◆ Task to carry out: Take every entry below and copy it out word for word.

(Change detection data)

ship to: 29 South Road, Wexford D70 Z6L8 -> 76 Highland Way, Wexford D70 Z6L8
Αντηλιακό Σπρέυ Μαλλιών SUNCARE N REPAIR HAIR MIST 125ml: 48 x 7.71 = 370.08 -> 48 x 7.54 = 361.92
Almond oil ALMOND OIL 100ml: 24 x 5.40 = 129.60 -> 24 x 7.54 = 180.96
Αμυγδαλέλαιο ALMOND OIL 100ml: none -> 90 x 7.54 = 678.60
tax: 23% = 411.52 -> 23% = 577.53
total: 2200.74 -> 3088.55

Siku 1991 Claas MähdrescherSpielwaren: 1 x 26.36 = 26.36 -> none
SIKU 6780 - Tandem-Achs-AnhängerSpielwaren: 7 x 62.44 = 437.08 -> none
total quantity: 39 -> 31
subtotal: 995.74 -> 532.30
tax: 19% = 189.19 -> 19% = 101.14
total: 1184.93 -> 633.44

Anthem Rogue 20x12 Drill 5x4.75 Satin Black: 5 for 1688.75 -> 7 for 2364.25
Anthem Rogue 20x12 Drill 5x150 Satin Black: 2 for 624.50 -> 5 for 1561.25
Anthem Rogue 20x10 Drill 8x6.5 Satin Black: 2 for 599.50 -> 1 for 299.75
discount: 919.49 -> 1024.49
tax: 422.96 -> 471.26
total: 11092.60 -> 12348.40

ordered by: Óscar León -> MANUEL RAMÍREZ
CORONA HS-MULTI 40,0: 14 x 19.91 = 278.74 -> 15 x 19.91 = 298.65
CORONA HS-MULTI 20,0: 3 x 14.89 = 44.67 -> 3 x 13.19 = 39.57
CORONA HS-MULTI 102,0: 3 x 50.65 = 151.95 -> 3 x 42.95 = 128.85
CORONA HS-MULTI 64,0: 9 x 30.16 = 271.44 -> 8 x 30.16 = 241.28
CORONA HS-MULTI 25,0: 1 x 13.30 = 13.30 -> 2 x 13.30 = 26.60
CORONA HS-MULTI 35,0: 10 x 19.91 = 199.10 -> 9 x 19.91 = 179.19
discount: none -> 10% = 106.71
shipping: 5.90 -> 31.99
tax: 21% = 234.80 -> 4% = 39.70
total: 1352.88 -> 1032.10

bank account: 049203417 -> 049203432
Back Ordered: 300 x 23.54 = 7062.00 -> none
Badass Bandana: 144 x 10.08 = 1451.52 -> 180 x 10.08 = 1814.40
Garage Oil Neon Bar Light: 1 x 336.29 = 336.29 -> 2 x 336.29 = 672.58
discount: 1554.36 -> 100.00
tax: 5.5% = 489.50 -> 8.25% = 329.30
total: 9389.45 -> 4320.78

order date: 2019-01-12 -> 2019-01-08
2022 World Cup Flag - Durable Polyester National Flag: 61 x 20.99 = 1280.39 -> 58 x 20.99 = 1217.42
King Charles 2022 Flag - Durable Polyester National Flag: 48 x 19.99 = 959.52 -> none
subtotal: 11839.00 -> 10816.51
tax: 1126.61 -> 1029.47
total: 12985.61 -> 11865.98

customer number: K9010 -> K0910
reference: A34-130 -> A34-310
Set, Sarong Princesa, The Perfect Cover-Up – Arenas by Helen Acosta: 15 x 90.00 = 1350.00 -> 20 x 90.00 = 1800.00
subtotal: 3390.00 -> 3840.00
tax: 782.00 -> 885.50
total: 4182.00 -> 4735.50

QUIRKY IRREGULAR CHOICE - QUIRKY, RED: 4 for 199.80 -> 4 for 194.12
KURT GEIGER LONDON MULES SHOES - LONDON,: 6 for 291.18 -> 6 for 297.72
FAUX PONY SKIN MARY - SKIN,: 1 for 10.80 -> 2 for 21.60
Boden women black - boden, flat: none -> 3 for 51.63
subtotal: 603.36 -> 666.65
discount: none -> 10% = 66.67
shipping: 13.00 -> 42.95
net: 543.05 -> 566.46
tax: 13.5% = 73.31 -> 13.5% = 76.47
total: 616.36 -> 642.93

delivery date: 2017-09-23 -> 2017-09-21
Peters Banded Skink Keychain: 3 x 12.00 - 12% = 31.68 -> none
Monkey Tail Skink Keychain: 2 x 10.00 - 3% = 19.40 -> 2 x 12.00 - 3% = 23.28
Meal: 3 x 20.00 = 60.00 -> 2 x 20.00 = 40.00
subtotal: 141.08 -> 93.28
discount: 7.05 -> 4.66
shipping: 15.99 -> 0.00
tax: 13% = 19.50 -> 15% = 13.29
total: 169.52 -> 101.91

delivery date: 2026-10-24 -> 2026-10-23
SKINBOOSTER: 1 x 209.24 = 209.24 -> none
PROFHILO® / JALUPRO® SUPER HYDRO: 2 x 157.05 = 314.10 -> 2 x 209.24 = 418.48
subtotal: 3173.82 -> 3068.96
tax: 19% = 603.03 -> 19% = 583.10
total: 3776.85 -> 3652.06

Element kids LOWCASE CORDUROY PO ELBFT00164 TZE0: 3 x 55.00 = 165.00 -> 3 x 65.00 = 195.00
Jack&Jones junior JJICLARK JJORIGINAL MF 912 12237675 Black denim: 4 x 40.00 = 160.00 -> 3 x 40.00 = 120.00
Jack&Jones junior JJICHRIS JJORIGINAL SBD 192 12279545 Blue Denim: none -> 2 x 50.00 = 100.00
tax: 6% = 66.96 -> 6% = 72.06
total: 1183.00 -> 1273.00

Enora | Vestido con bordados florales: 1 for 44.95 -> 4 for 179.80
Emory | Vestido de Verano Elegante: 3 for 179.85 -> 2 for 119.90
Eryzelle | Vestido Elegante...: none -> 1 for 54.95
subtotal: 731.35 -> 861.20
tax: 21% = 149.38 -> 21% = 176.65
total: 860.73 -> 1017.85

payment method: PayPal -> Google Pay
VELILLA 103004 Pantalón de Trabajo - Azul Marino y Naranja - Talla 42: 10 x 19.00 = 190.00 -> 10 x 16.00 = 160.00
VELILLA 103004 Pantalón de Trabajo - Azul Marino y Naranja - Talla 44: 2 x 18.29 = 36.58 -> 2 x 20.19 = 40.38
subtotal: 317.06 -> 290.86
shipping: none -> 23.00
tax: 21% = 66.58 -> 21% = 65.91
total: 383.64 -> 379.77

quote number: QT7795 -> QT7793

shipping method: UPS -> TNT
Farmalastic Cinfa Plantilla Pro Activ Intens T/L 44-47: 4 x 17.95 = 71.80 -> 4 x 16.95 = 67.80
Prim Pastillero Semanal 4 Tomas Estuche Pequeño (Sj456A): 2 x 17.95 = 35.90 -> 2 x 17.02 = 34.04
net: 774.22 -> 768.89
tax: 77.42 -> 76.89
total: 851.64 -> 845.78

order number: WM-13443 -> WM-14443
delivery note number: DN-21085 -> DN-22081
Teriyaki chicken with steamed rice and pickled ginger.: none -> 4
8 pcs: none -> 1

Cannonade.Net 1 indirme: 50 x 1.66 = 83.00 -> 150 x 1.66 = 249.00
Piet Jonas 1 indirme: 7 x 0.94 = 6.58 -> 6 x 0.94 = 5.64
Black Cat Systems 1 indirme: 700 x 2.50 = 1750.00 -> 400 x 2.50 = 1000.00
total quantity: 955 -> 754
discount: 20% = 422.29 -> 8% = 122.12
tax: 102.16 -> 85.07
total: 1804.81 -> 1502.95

◆ Response to this task:
ship to: 29 South Road, Wexford D70 Z6L8 -> 76 Highland Way, Wexford D70 Z6L8
Αντηλιακό Σπρέυ Μαλλιών SUNCARE N REPAIR HAIR MIST 125ml: 48 x 7.71 = 370.08 -> 48 x 7.54 = 361.92
Almond oil ALMOND OIL 100ml: 24 x 5.40 = 129.60 -> 24 x 7.54 = 180.96
Αμυγδαλέλαιο ALMOND OIL 100ml: none -> 90 x 7.54 = 678.60
tax: 23% = 411.52 -> 23% = 577.53
total: 2200.74 -> 3088.55

Siku 1991 Claas MähdrescherSpielwaren: 1 x 26.36 = 26.36 -> none
SIKU 6780 - Tandem-Achs-AnhängerSpielwaren: 7 x 62.44 = 437.08 -> none
total quantity: 39 -> 31
subtotal: 995.74 -> 532.30
tax: 19% = 189.19 -> 19% = 101.14
total: 1184.93 -> 633.44

Anthem Rogue 20x12 Drill 5x4.75 Satin Black: 5 for 1688.75 -> 7 for 2364.25
Anthem Rogue 20x12 Drill 5x150 Satin Black: 2 for 624.50 -> 5 for 1561.25
Anthem Rogue 20x10 Drill 8x6.5 Satin Black: 2 for 599.50 -> 1 for 299.75
discount: 919.49 -> 1024.49
tax: 422.96 -> 471.26
total: 11092.60 -> 12348.40

ordered by: Óscar León -> MANUEL RAMÍREZ
CORONA HS-MULTI 40,0: 14 x 19.91 = 278.74 -> 15 x 19.91 = 298.65
CORONA HS-MULTI 20,0: 3 x 14.89 = 44.67 -> 3 x 13.19 = 39.57
CORONA HS-MULTI 102,0: 3 x 50.65 = 151.95 -> 3 x 42.95 = 128.85
CORONA HS-MULTI 64,0: 9 x 30.16 = 271.44 -> 8 x 30.16 = 241.28
CORONA HS-MULTI 25,0: 1 x 13.30 = 13.30 -> 2 x 13.30 = 26.60
CORONA HS-MULTI 35,0: 10 x 19.91 = 199.10 -> 9 x 19.91 = 179.19
discount: none -> 10% = 106.71
shipping: 5.90 -> 31.99
tax: 21% = 234.80 -> 4% = 39.70
total: 1352.88 -> 1032.10

bank account: 049203417 -> 049203432
Back Ordered: 300 x 23.54 = 7062.00 -> none
Badass Bandana: 144 x 10.08 = 1451.52 -> 180 x 10.08 = 1814.40
Garage Oil Neon Bar Light: 1 x 336.29 = 336.29 -> 2 x 336.29 = 672.58
discount: 1554.36 -> 100.00
tax: 5.5% = 489.50 -> 8.25% = 329.30
total: 9389.45 -> 4320.78

order date: 2019-01-12 -> 2019-01-08
2022 World Cup Flag - Durable Polyester National Flag: 61 x 20.99 = 1280.39 -> 58 x 20.99 = 1217.42
King Charles 2022 Flag - Durable Polyester National Flag: 48 x 19.99 = 959.52 -> none
subtotal: 11839.00 -> 10816.51
tax: 1126.61 -> 1029.47
total: 12985.61 -> 11865.98

customer number: K9010 -> K0910
reference: A34-130 -> A34-310
Set, Sarong Princesa, The Perfect Cover-Up – Arenas by Helen Acosta: 15 x 90.00 = 1350.00 -> 20 x 90.00 = 1800.00
subtotal: 3390.00 -> 3840.00
tax: 782.00 -> 885.50
total: 4182.00 -> 4735.50

QUIRKY IRREGULAR CHOICE - QUIRKY, RED: 4 for 199.80 -> 4 for 194.12
KURT GEIGER LONDON MULES SHOES - LONDON,: 6 for 291.18 -> 6 for 297.72
FAUX PONY SKIN MARY - SKIN,: 1 for 10.80 -> 2 for 21.60
Boden women black - boden, flat: none -> 3 for 51.63
subtotal: 603.36 -> 666.65
discount: none -> 10% = 66.67
shipping: 13.00 -> 42.95
net: 543.05 -> 566.46
tax: 13.5% = 73.31 -> 13.5% = 76.47
total: 616.36 -> 642.93

delivery date: 2017-09-23 -> 2017-09-21
Peters Banded Skink Keychain: 3 x 12.00 - 12% = 31.68 -> none
Monkey Tail Skink Keychain: 2 x 10.00 - 3% = 19.40 -> 2 x 12.00 - 3% = 23.28
Meal: 3 x 20.00 = 60.00 -> 2 x 20.00 = 40.00
subtotal: 141.08 -> 93.28
discount: 7.05 -> 4.66
shipping: 15.99 -> 0.00
tax: 13% = 19.50 -> 15% = 13.29
total: 169.52 -> 101.91

delivery date: 2026-10-24 -> 2026-10-23
SKINBOOSTER: 1 x 209.24 = 209.24 -> none
PROFHILO® / JALUPRO® SUPER HYDRO: 2 x 157.05 = 314.10 -> 2 x 209.24 = 418.48
subtotal: 3173.82 -> 3068.96
tax: 19% = 603.03 -> 19% = 583.10
total: 3776.85 -> 3652.06

Element kids LOWCASE CORDUROY PO ELBFT00164 TZE0: 3 x 55.00 = 165.00 -> 3 x 65.00 = 195.00
Jack&Jones junior JJICLARK JJORIGINAL MF 912 12237675 Black denim: 4 x 40.00 = 160.00 -> 3 x 40.00 = 120.00
Jack&Jones junior JJICHRIS JJORIGINAL SBD 192 12279545 Blue Denim: none -> 2 x 50.00 = 100.00
tax: 6% = 66.96 -> 6% = 72.06
total: 1183.00 -> 1273.00

Enora | Vestido con bordados florales: 1 for 44.95 -> 4 for 179.80
Emory | Vestido de Verano Elegante: 3 for 179.85 -> 2 for 119.90
Eryzelle | Vestido Elegante...: none -> 1 for 54.95
subtotal: 731.35 -> 861.20
tax: 21% = 149.38 -> 21% = 176.65
total: 860.73 -> 1017.85

payment method: PayPal -> Google Pay
VELILLA 103004 Pantalón de Trabajo - Azul Marino y Naranja - Talla 42: 10 x 19.00 = 190.00 -> 10 x 16.00 = 160.00
VELILLA 103004 Pantalón de Trabajo - Azul Marino y Naranja - Talla 44: 2 x 18.29 = 36.58 -> 2 x 20.19 = 40.38
subtotal: 317.06 -> 290.86
shipping: none -> 23.00
tax: 21% = 66.58 -> 21% = 65.91
total: 383.64 -> 379.77

quote number: QT7795 -> QT7793

shipping method: UPS -> TNT
Farmalastic Cinfa Plantilla Pro Activ Intens T/L 44-47: 4 x 17.95 = 71.80 -> 4 x 16.95 = 67.80
Prim Pastillero Semanal 4 Tomas Estuche Pequeño (Sj456A): 2 x 17.95 = 35.90 -> 2 x 17.02 = 34.04
net: 774.22 -> 768.89
tax: 77.42 -> 76.89
total: 851.64 -> 845.78

order number: WM-13443 -> WM-14443
delivery note number: DN-21085 -> DN-22081
Teriyaki chicken with steamed rice and pickled ginger.: none -> 4
8 pcs: none -> 1

Cannonade.Net 1 indirme: 50 x 1.66 = 83.00 -> 150 x 1.66 = 249.00
Piet Jonas 1 indirme: 7 x 0.94 = 6.58 -> 6 x 0.94 = 5.64
Black Cat Systems 1 indirme: 700 x 2.50 = 1750.00 -> 400 x 2.50 = 1000.00
total quantity: 955 -> 754
discount: 20% = 422.29 -> 8% = 122.12
tax: 102.16 -> 85.07
total: 1804.81 -> 1502.95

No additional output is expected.